# Minnesota Orchestra lockout ends



## KenOC

"A bitter lockout that silenced one of the country's top orchestras for more than 15 months ended Tuesday when musicians of the Minnesota Orchestra approved a contract that will bring them back to the stage in early February."

http://www.startribune.com/entertainment/240153421.html


----------



## Lunasong

Thanks for posting this, Ken.


----------



## garydra

I hope that the Minnesota Orchestra can get Osmo Vanska back. Hopefully he can finish the Sibelius Symphonies.


----------



## KenOC

garydra said:


> I hope that the Minnesota Orchestra can get Osmo Vanska back. Hopefully he can finish the Sibelius Symphonies.


Vanska is a bit testy though. "Former Minnesota Orchestra conductor and Artistic Director Osmo Vanska says it's time for President Michael Henson to step down. Vanska kept quiet for much of the Minnesota Orchestra's lockout, but perhaps recent calls for his return have emboldened the soft-spoken Finn. In a conversation Saturday with Brian Newhouse, managing director of Classical Minnesota Public Radio, Vanska said that "For any healing to begin at the orchestra, Michael Henson must go."

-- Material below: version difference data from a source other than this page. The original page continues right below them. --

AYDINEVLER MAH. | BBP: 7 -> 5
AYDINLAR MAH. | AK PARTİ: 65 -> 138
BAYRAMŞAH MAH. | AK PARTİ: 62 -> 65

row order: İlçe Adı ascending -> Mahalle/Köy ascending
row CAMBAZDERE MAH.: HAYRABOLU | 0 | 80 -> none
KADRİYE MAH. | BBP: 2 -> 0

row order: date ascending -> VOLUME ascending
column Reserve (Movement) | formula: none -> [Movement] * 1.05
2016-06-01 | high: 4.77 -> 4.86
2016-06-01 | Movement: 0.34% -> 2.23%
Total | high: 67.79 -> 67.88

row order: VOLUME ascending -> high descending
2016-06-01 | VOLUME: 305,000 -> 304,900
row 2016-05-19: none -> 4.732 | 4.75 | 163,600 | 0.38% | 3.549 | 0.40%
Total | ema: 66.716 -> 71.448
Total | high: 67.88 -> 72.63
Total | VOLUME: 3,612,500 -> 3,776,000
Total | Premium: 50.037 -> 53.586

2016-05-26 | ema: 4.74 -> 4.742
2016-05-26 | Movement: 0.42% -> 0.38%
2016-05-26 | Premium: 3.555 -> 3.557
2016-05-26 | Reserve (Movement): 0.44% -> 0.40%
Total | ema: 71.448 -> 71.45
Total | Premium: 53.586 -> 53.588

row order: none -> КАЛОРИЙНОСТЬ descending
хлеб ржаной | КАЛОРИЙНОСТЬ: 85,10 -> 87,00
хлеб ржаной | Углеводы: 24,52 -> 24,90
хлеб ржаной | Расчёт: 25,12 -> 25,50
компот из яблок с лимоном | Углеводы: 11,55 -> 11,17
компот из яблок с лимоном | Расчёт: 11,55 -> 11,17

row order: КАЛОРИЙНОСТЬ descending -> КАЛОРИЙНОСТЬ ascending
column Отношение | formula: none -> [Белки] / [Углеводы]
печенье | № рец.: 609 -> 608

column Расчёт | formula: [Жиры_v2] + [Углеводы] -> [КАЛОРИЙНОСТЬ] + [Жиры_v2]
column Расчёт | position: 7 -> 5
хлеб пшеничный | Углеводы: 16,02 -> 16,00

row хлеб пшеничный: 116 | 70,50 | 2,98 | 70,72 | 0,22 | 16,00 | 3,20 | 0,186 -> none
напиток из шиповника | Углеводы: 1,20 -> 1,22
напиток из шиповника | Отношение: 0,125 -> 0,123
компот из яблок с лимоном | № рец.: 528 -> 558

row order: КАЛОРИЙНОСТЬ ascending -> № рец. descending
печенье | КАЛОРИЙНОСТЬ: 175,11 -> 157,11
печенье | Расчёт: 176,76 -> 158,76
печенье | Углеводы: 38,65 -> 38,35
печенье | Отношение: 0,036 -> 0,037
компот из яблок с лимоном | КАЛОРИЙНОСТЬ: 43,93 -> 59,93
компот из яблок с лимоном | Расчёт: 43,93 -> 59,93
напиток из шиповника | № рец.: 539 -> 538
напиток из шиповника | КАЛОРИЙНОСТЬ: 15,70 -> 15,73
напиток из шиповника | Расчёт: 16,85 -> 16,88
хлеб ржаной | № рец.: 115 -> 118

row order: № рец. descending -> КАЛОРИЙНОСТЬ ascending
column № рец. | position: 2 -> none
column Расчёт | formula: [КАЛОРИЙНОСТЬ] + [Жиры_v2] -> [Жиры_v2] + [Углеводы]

http://tinyurl.com/k6yunk8


----------



## PetrB

KenOC said:


> "A bitter lockout that silenced one of the country's top orchestras for more than 15 months ended Tuesday when musicians of the Minnesota Orchestra approved a contract that will bring them back to the stage in early February."
> 
> http://www.startribune.com/entertainment/240153421.html


Those musicians can all come back in from the cold now.


----------